◆ PROBLEM REQUIREMENTS
What is the number of lines below that contain the word "store"? Respond with that number alone.

◆ RECORD EXCERPTS
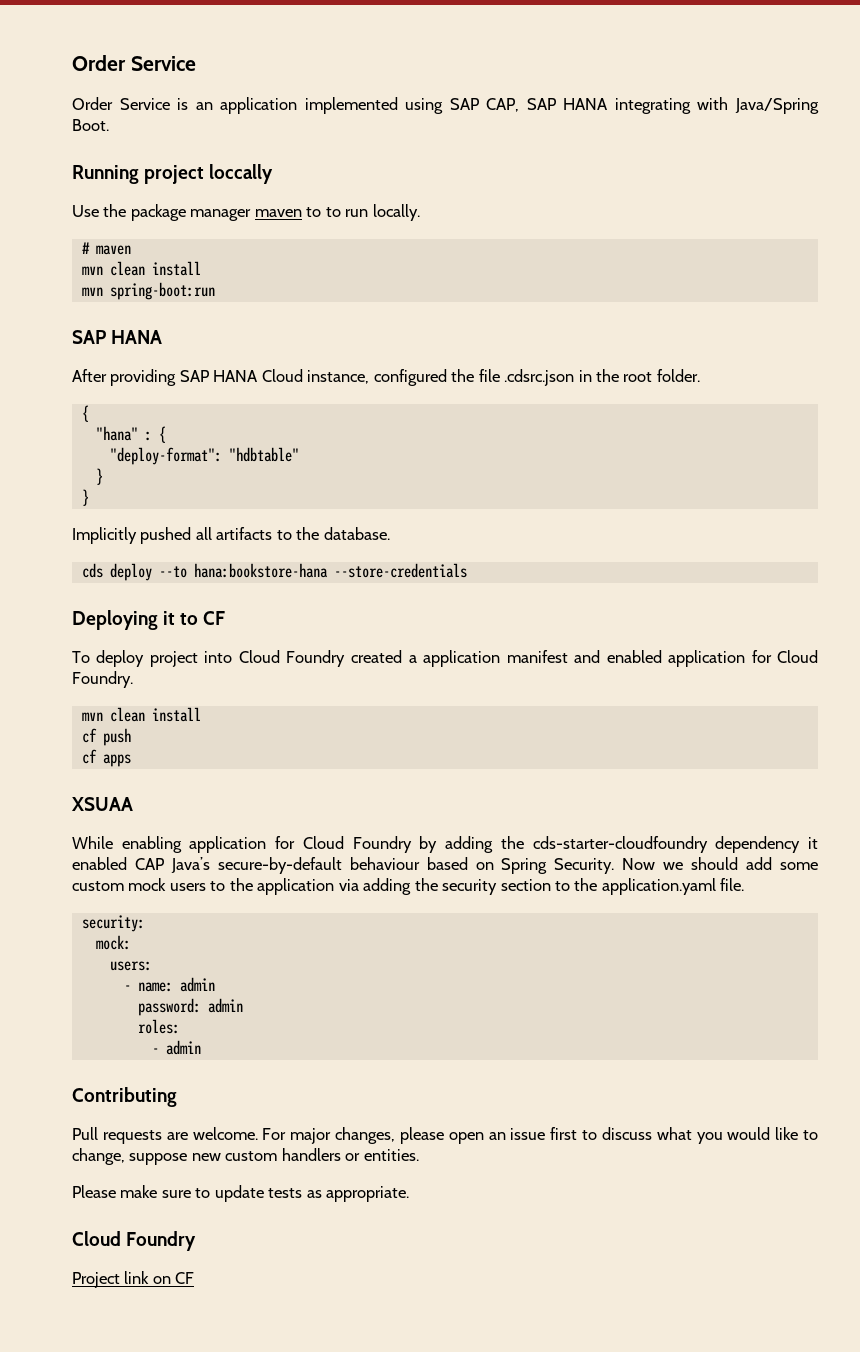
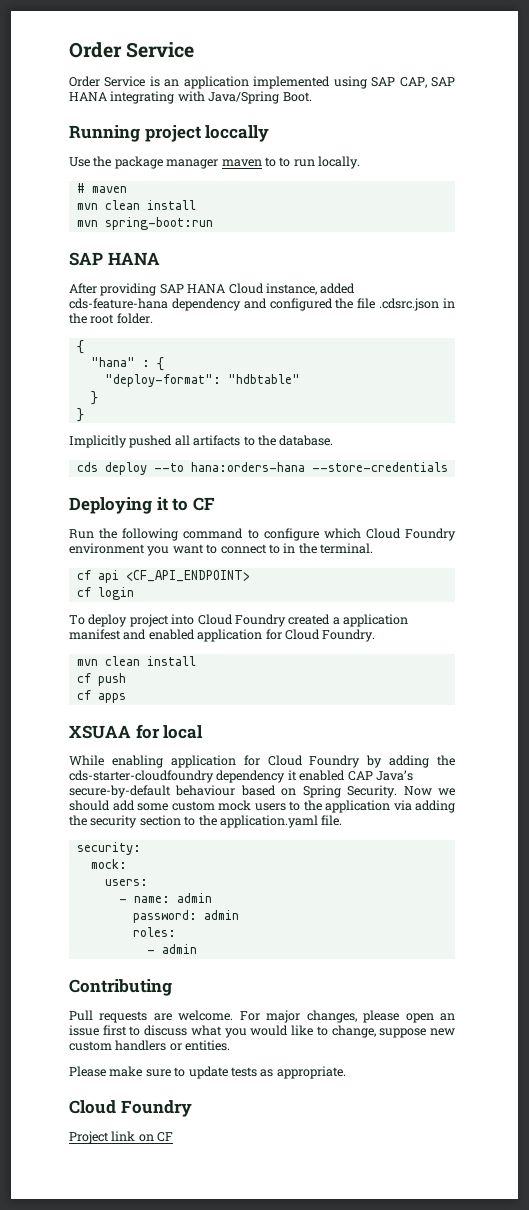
- After providing SAP HANA Cloud instance, configured the file .cdsrc.json in the root folder.
+ After providing SAP HANA Cloud instance, added cds-feature-hana dependency and configured the file .cdsrc.json in the root folder.
- cds deploy --to hana:bookstore-hana --store-credentials
+ cds deploy --to hana:orders-hana --store-credentials
+ Run the following command to configure which Cloud Foundry environment you want to connect to in the terminal.
+ cf api <CF_API_ENDPOINT>
+ cf login
- XSUAA
+ XSUAA for local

◆ RESPONSE AREA
2